(Saved data entries)
= Beginning of Section =

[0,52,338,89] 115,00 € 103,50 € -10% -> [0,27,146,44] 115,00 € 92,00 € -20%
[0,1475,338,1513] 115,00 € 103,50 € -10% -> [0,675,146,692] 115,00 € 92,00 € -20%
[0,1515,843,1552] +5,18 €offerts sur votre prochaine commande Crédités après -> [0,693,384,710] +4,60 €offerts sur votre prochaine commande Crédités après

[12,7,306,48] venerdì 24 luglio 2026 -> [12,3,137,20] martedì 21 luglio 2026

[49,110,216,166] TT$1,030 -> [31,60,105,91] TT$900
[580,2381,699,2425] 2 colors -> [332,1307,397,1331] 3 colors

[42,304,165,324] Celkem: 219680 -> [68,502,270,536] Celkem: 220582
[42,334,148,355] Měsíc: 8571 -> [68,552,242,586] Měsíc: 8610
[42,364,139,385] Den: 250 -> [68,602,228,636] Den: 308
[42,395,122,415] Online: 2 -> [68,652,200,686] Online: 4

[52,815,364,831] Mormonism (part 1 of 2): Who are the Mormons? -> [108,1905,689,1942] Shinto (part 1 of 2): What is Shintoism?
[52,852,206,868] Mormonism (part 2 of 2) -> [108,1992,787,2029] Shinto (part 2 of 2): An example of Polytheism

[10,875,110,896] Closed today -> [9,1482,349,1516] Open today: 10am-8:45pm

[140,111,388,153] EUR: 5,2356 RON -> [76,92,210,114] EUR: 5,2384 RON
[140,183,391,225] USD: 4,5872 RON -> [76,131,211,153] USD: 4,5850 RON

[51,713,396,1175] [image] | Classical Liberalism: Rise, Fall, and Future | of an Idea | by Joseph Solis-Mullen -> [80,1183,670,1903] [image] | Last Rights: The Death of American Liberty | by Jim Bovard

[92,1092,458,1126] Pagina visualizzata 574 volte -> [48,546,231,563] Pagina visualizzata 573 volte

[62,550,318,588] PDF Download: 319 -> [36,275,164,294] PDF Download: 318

= End of Section =

__Work required__: Copy out the data above word for word, starting at its first line and ending with the line that contains "[42,334,148,355] Měsíc: 8571".

__Solution to this task__:
[0,52,338,89] 115,00 € 103,50 € -10% -> [0,27,146,44] 115,00 € 92,00 € -20%
[0,1475,338,1513] 115,00 € 103,50 € -10% -> [0,675,146,692] 115,00 € 92,00 € -20%
[0,1515,843,1552] +5,18 €offerts sur votre prochaine commande Crédités après -> [0,693,384,710] +4,60 €offerts sur votre prochaine commande Crédités après

[12,7,306,48] venerdì 24 luglio 2026 -> [12,3,137,20] martedì 21 luglio 2026

[49,110,216,166] TT$1,030 -> [31,60,105,91] TT$900
[580,2381,699,2425] 2 colors -> [332,1307,397,1331] 3 colors

[42,304,165,324] Celkem: 219680 -> [68,502,270,536] Celkem: 220582
[42,334,148,355] Měsíc: 8571 -> [68,552,242,586] Měsíc: 8610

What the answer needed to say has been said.